Multilateral Dialogue to Resolve the North Korean Nuclear Issue

Special Report 05-65A: August 9th, 2005
Multilateral Dialogue to Resolve the North Korean Nuclear Issue
by Donald S. Zagoria

CONTENTS

I. Introduction

II. Report by Donald S. Zagoria

III. Nautilus Invites Your Responses


 

I. Introduction

Donald S. Zagoria, Project Director for Northeast Asia Projects at the National Committee on American Foreign Policy (NCAFP), wrote this summary report from the 3rd Conference on Northeast Asian Security Co-sponsored by the National Committee on American Foreign Policy (NCAFP) and the DPRK Institute for Disarmament and Peace (DPRK IDP). The report states: “it is unclear whether North Korea will give up its nuclear weapons program. But in the next year or two, there will be an opportunity to test that country’s intentions through a serious diplomatic effort. A well-organized and well-focused Track 1.5 effort could play an important role in assisting the official U.S. effort.”

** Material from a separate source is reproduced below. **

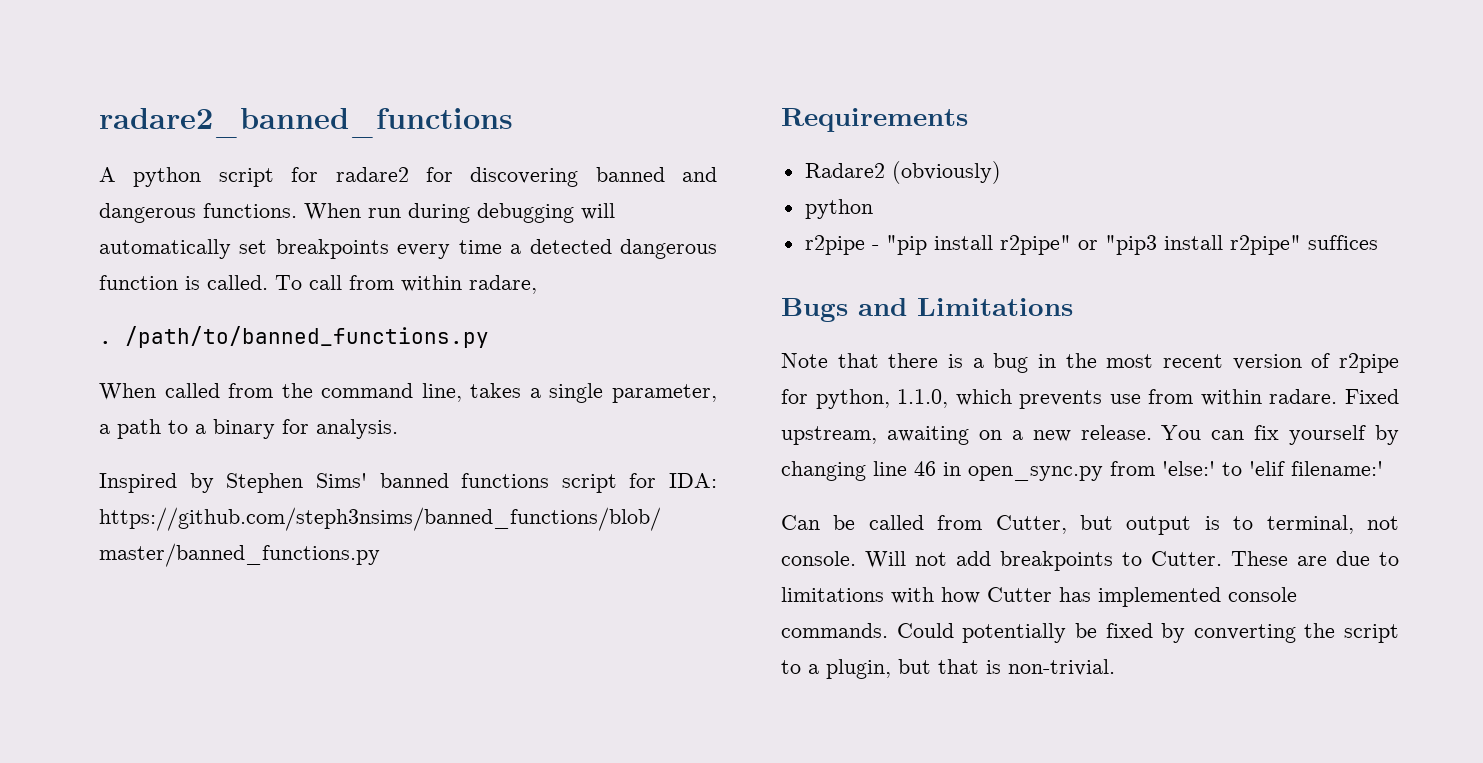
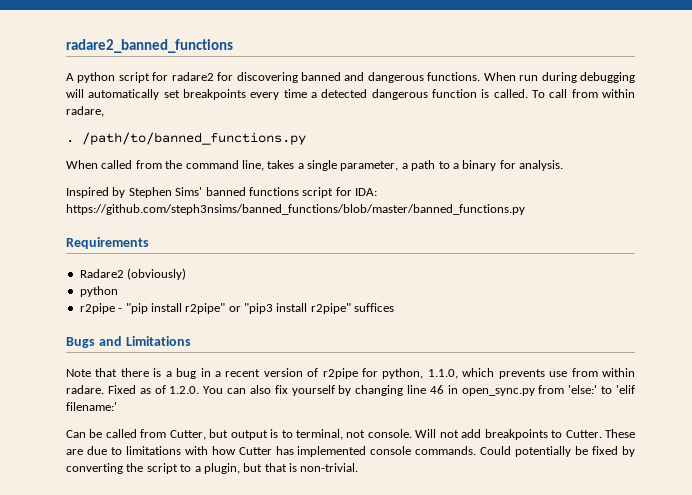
[1065,353,1154,368] the most -> [214,371,221,377] a
[781,425,1152,445] upstream, awaiting on a new release. -> [139,385,200,394] as of 1.2.0.
(1245, 435) none -> [249,385,271,394] also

The views expressed in this article are those of the author and do not necessarily reflect the official policy or position of the Nautilus Institute. Readers should note that Nautilus seeks a diversity of views and opinions on contentious topics in order to identify common ground.

II. Report by Donald S. Zagoria

-“Multilateral Dialogue to Resolve the North Korean Nuclear Issue”
by Donald S. Zagoria

Introduction

A distinguishing activity of the National Committee on American Foreign Policy (NCAFP), for which it is slowly gaining international recognition, is its “behind the scenes” efforts to convene direct, off-the-record talks between adversaries to defuse and resolve conflicts. Toward this end, the NCAFP has pursued Track 1.5 talks with the North Koreans for the past three years. Officials from both Washington and Pyongyang who attended our last meeting from June 30-July1, 2005 in New York gave the NCAFP credit for having played a “decisive” role in bringing about the resumption of official six-party talks in late July in Beijing.

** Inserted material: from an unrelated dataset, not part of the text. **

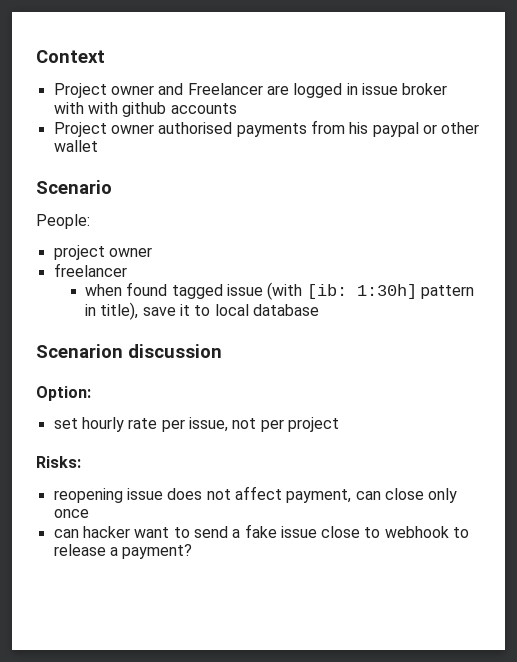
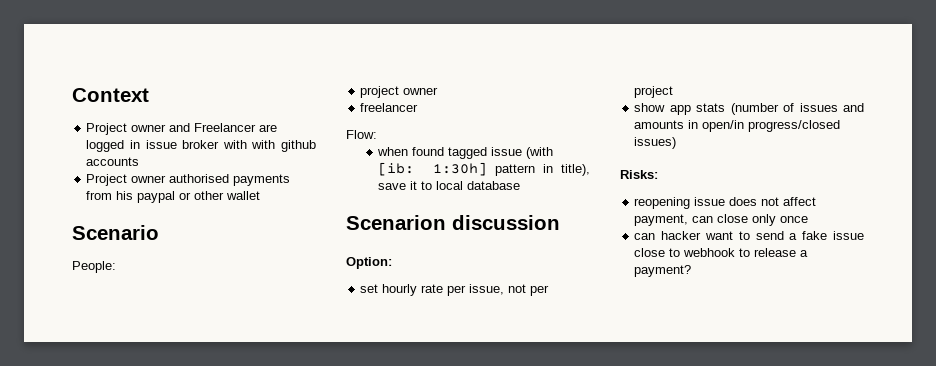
(127, 270) none -> [346,130,377,139] // Flow:
(339, 424) none -> [634,103,864,115] [634,120,841,132] [634,137,677,149] // show app stats (number of issues and amounts in open/in progress/closed issues)

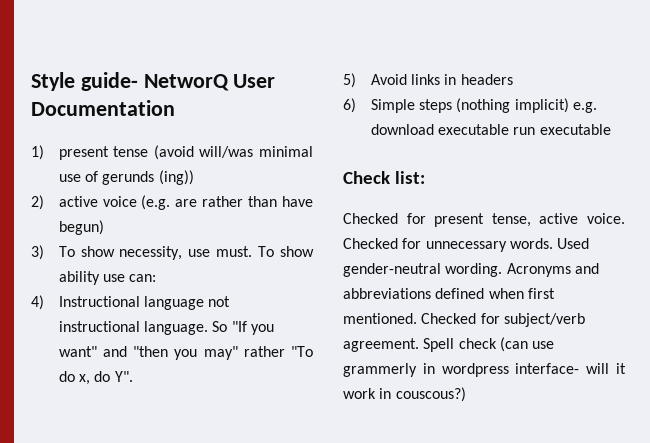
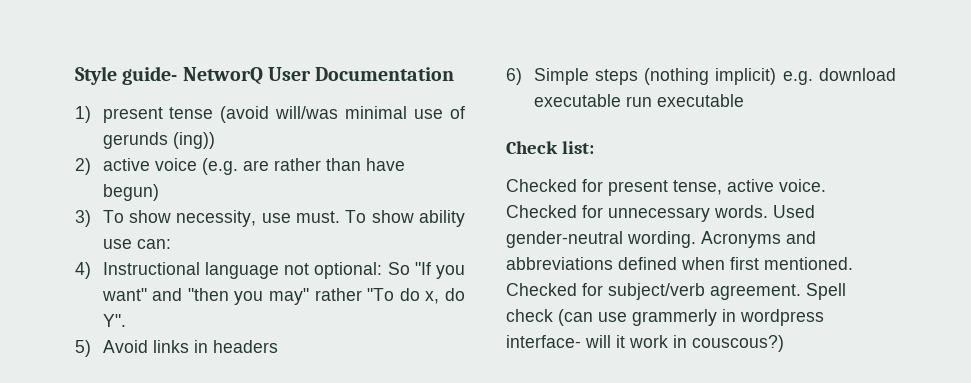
[58,321,208,335] instructional language. -> [314,262,383,279] optional:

The meeting included officials from both the United States and the Democratic People’s Republic of Korea (DPRK/North Korea), as well as officials from the other four parties involved, along with a number of former U.S. officials, congressional staff members, and scholars.

U.S. and Korean Peninsula Perspectives

The conference began with an observation from an American participant that this moment in time offers both great opportunities and great dangers. The participant noted the strong sense, on the American side, that time is running out if a catastrophe is to be avoided and that it was essential to return to the six party dialogue and soon. He pointed to some optimistic signs. On the North Korean side, there was an important and positive meeting between Chairman Kim Jong-il and the South Korean Minister of Unification, Chung Dong-young.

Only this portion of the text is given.